What this task involves - A faithful, word-for-word copy of the records is required, and it must contain no pictures.

Itemized modification records
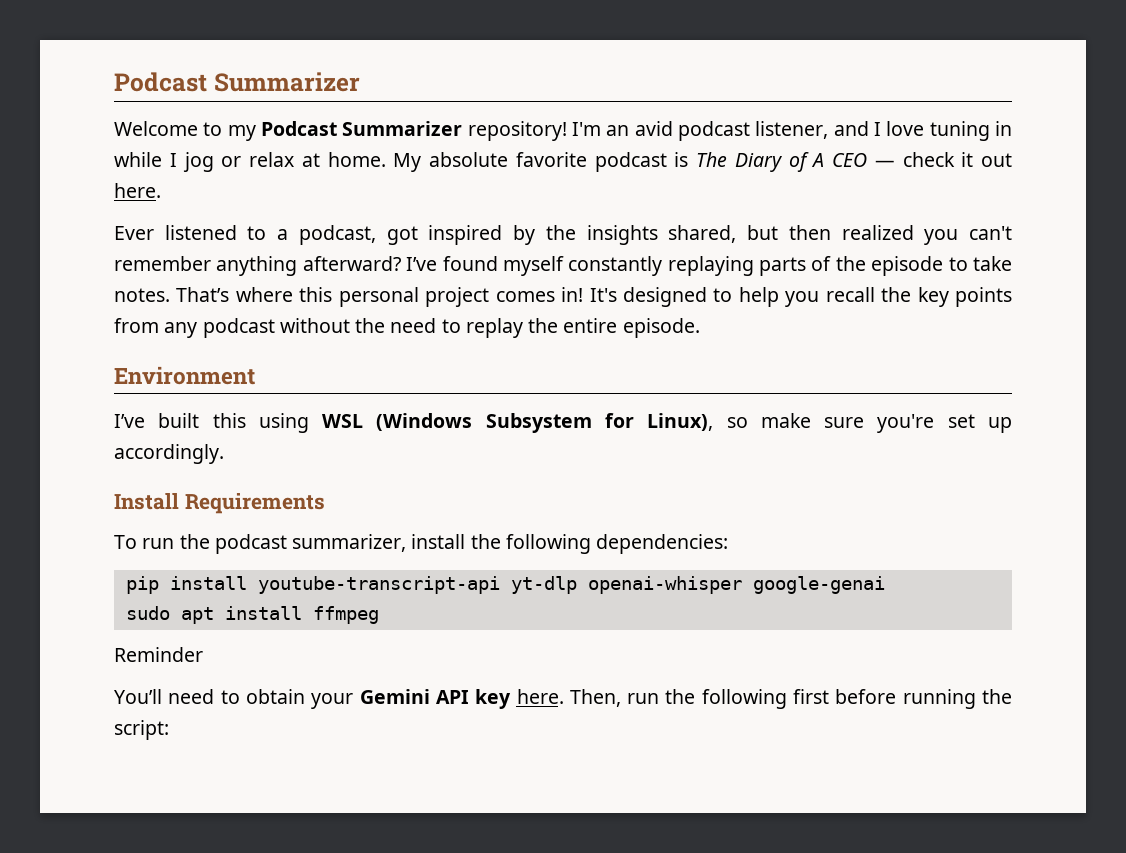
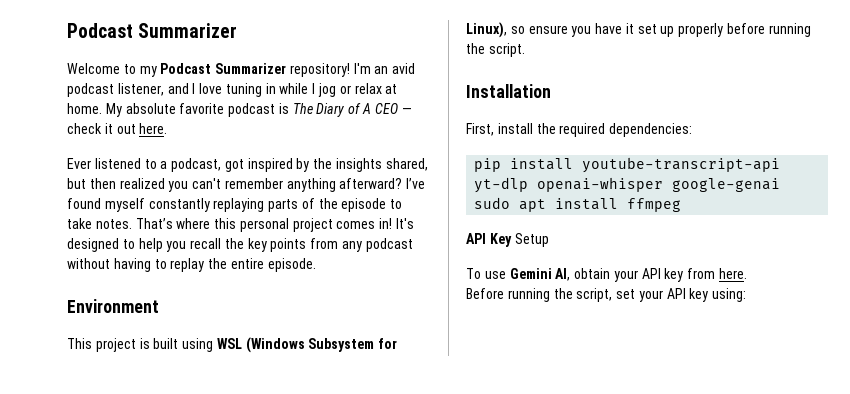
- It's designed to help you recall the key points from any podcast without the need to replay the entire episode.
+ It's designed to help you recall the key points from any podcast without having to replay the entire episode.
- I’ve built this using WSL (Windows Subsystem for Linux), so make sure you're set up accordingly.
- Install Requirements
- To run the podcast summarizer, install the following dependencies:
+ This project is built using WSL (Windows Subsystem for Linux), so ensure you have it set up properly before running the script.
+ Installation
+ First, install the required dependencies:
- Reminder
- You’ll need to obtain your Gemini API key here. Then, run the following first before running the script:
+ API Key Setup
+ To use Gemini AI, obtain your API key from here.
+ Before running the script, set your API key using:

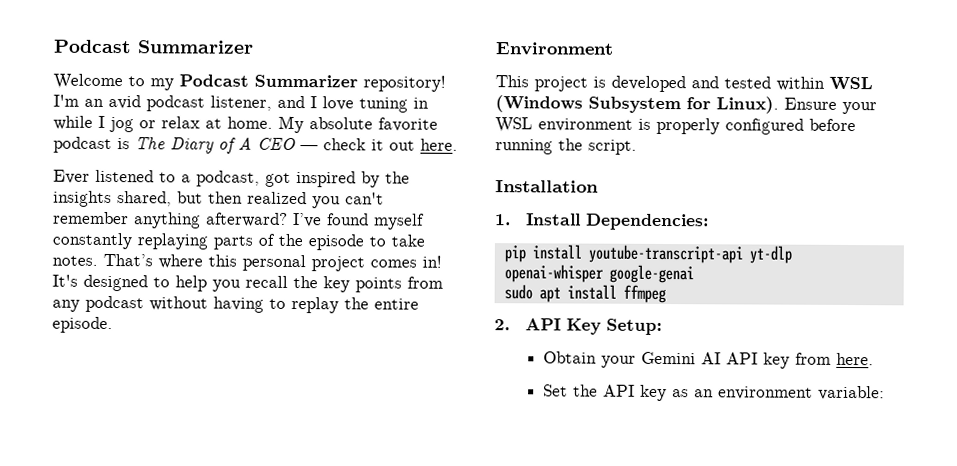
- This project is built using WSL (Windows Subsystem for Linux), so ensure you have it set up properly before running the script.
+ This project is developed and tested within WSL (Windows Subsystem for Linux). Ensure your WSL environment is properly configured before running the script.
- First, install the required dependencies:
+ 1. Install Dependencies:
- API Key Setup
- To use Gemini AI, obtain your API key from here.
- Before running the script, set your API key using:
+ 2. API Key Setup:
+ Obtain your Gemini AI API key from here.
+ Set the API key as an environment variable:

Result below -
- It's designed to help you recall the key points from any podcast without the need to replay the entire episode.
+ It's designed to help you recall the key points from any podcast without having to replay the entire episode.
- I’ve built this using WSL (Windows Subsystem for Linux), so make sure you're set up accordingly.
- Install Requirements
- To run the podcast summarizer, install the following dependencies:
+ This project is built using WSL (Windows Subsystem for Linux), so ensure you have it set up properly before running the script.
+ Installation
+ First, install the required dependencies:
- Reminder
- You’ll need to obtain your Gemini API key here. Then, run the following first before running the script:
+ API Key Setup
+ To use Gemini AI, obtain your API key from here.
+ Before running the script, set your API key using:

- This project is built using WSL (Windows Subsystem for Linux), so ensure you have it set up properly before running the script.
+ This project is developed and tested within WSL (Windows Subsystem for Linux). Ensure your WSL environment is properly configured before running the script.
- First, install the required dependencies:
+ 1. Install Dependencies:
- API Key Setup
- To use Gemini AI, obtain your API key from here.
- Before running the script, set your API key using:
+ 2. API Key Setup:
+ Obtain your Gemini AI API key from here.
+ Set the API key as an environment variable:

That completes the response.